Work required >> Transcribe the following records exactly, images excluded.

Modification records:
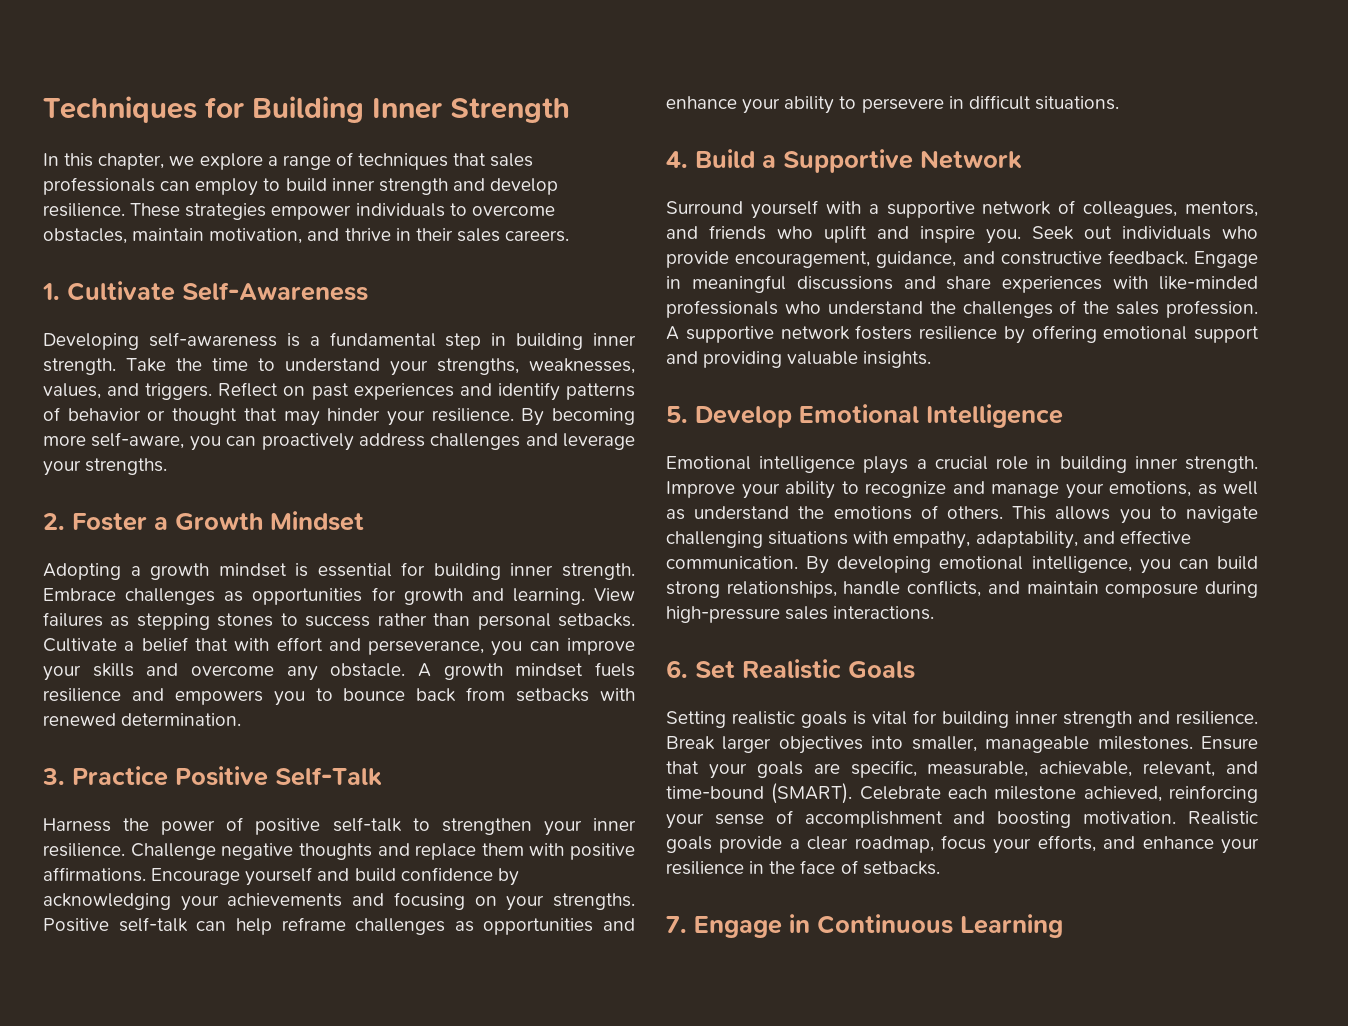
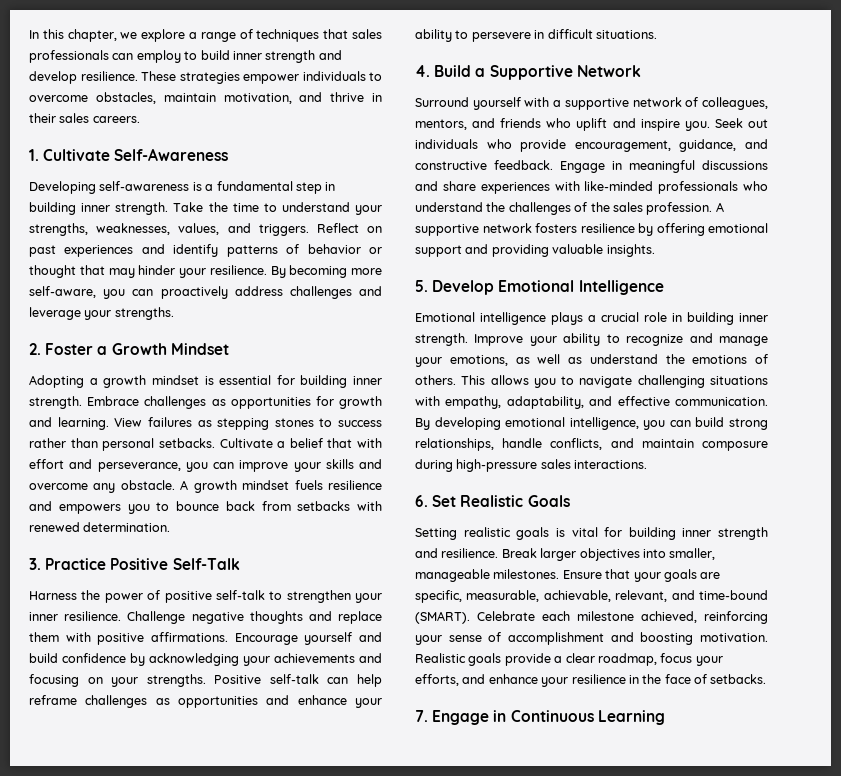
- Techniques for Building Inner Strength

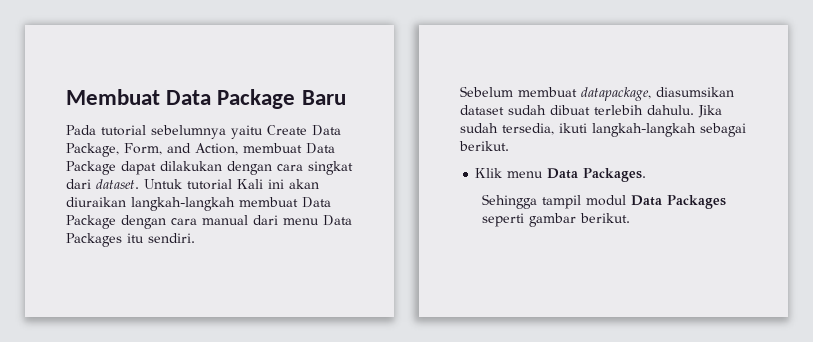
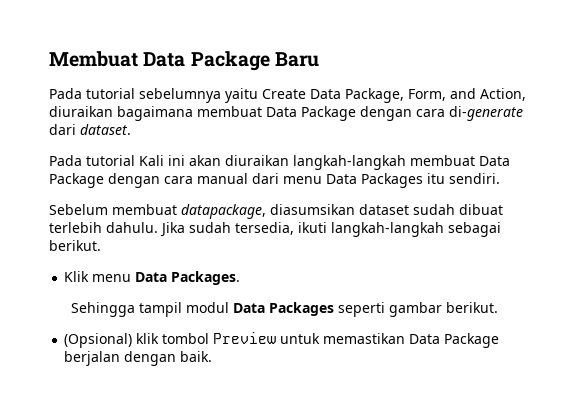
- Pada tutorial sebelumnya yaitu Create Data Package, Form, and Action, membuat Data Package dapat dilakukan dengan cara singkat dari dataset. Untuk tutorial Kali ini akan diuraikan langkah-langkah membuat Data Package dengan cara manual dari menu Data Packages itu sendiri.
+ Pada tutorial sebelumnya yaitu Create Data Package, Form, and Action, diuraikan bagaimana membuat Data Package dengan cara di-generate dari dataset.
+ Pada tutorial Kali ini akan diuraikan langkah-langkah membuat Data Package dengan cara manual dari menu Data Packages itu sendiri.
+ (Opsional) klik tombol Preview untuk memastikan Data Package berjalan dengan baik.

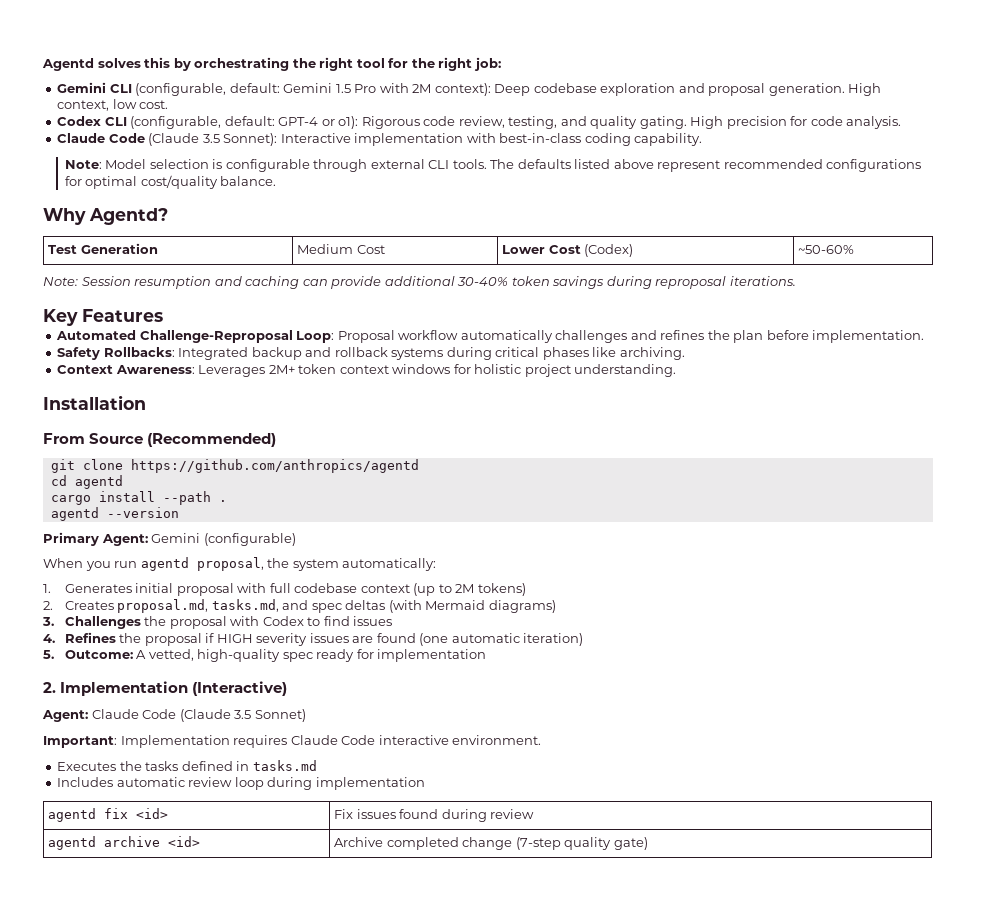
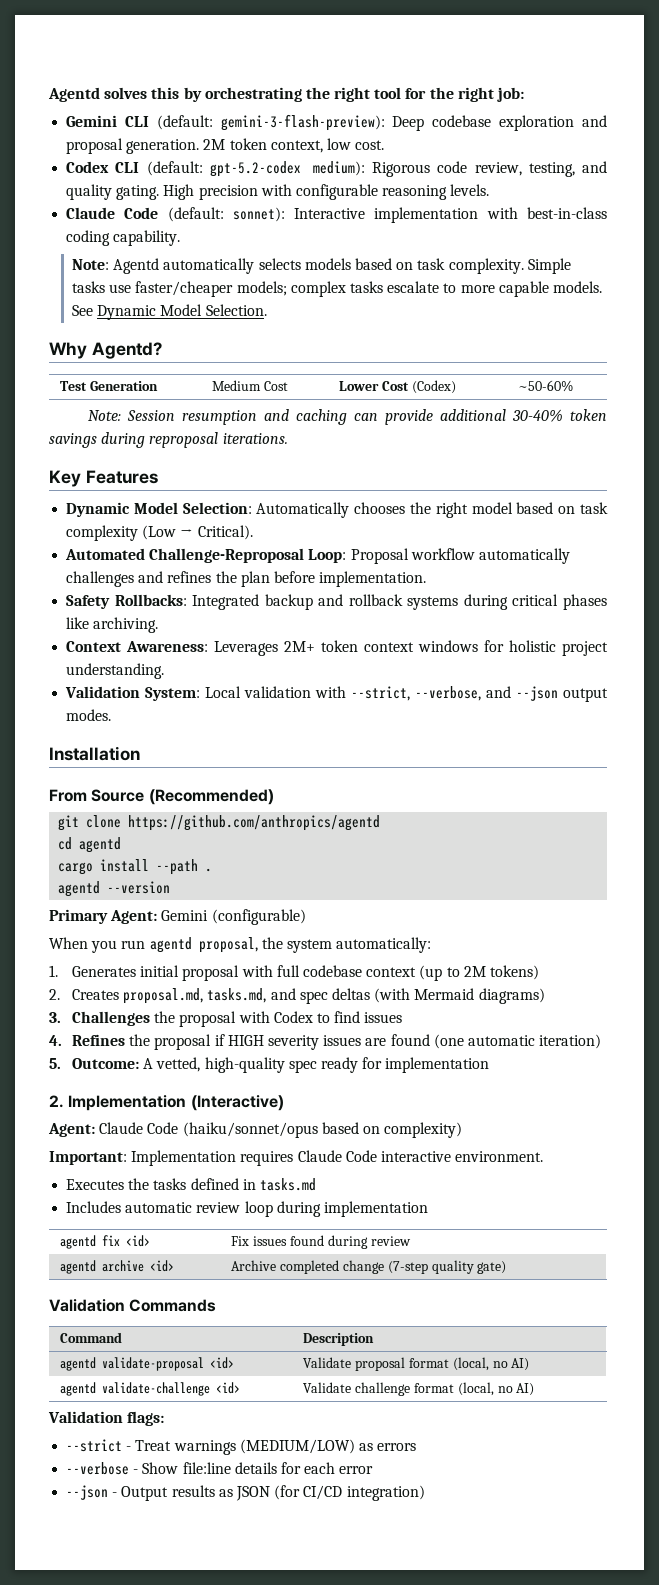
- Gemini CLI (configurable, default: Gemini 1.5 Pro with 2M context): Deep codebase exploration and proposal generation.
+ Gemini CLI (default: gemini-3-flash-preview): Deep codebase exploration and proposal generation.
- High context, low cost.
+ 2M token context, low cost.
- Codex CLI (configurable, default: GPT-4 or o1): Rigorous code review, testing, and quality gating.
+ Codex CLI (default: gpt-5.2-codex medium): Rigorous code review, testing, and quality gating.
- High precision for code analysis.
- Claude Code (Claude 3.5 Sonnet): Interactive implementation with best-in-class coding capability.
+ High precision with configurable reasoning levels.
+ Claude Code (default: sonnet): Interactive implementation with best-in-class coding capability.
- Note: Model selection is configurable through external CLI tools. The defaults listed above represent recommended configurations for optimal cost/quality balance.
+ Note: Agentd automatically selects models based on task complexity. Simple tasks use faster/cheaper models; complex tasks escalate to more capable models. See Dynamic Model Selection.
+ Dynamic Model Selection: Automatically chooses the right model based on task complexity (Low → Critical).
+ Validation System: Local validation with --strict, --verbose, and --json output modes.
- Agent: Claude Code (Claude 3.5 Sonnet)
+ Agent: Claude Code (haiku/sonnet/opus based on complexity)
+ Validation Commands
+ Command | Description
+ agentd validate-proposal <id> | Validate proposal format (local, no AI)
+ agentd validate-challenge <id> | Validate challenge format (local, no AI)
+ Validation flags:
+ --strict - Treat warnings (MEDIUM/LOW) as errors
+ --verbose - Show file:line details for each error
+ --json - Output results as JSON (for CI/CD integration)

Task answer >>
- Techniques for Building Inner Strength

- Pada tutorial sebelumnya yaitu Create Data Package, Form, and Action, membuat Data Package dapat dilakukan dengan cara singkat dari dataset. Untuk tutorial Kali ini akan diuraikan langkah-langkah membuat Data Package dengan cara manual dari menu Data Packages itu sendiri.
+ Pada tutorial sebelumnya yaitu Create Data Package, Form, and Action, diuraikan bagaimana membuat Data Package dengan cara di-generate dari dataset.
+ Pada tutorial Kali ini akan diuraikan langkah-langkah membuat Data Package dengan cara manual dari menu Data Packages itu sendiri.
+ (Opsional) klik tombol Preview untuk memastikan Data Package berjalan dengan baik.

- Gemini CLI (configurable, default: Gemini 1.5 Pro with 2M context): Deep codebase exploration and proposal generation.
+ Gemini CLI (default: gemini-3-flash-preview): Deep codebase exploration and proposal generation.
- High context, low cost.
+ 2M token context, low cost.
- Codex CLI (configurable, default: GPT-4 or o1): Rigorous code review, testing, and quality gating.
+ Codex CLI (default: gpt-5.2-codex medium): Rigorous code review, testing, and quality gating.
- High precision for code analysis.
- Claude Code (Claude 3.5 Sonnet): Interactive implementation with best-in-class coding capability.
+ High precision with configurable reasoning levels.
+ Claude Code (default: sonnet): Interactive implementation with best-in-class coding capability.
- Note: Model selection is configurable through external CLI tools. The defaults listed above represent recommended configurations for optimal cost/quality balance.
+ Note: Agentd automatically selects models based on task complexity. Simple tasks use faster/cheaper models; complex tasks escalate to more capable models. See Dynamic Model Selection.
+ Dynamic Model Selection: Automatically chooses the right model based on task complexity (Low → Critical).
+ Validation System: Local validation with --strict, --verbose, and --json output modes.
- Agent: Claude Code (Claude 3.5 Sonnet)
+ Agent: Claude Code (haiku/sonnet/opus based on complexity)
+ Validation Commands
+ Command | Description
+ agentd validate-proposal <id> | Validate proposal format (local, no AI)
+ agentd validate-challenge <id> | Validate challenge format (local, no AI)
+ Validation flags:
+ --strict - Treat warnings (MEDIUM/LOW) as errors
+ --verbose - Show file:line details for each error
+ --json - Output results as JSON (for CI/CD integration)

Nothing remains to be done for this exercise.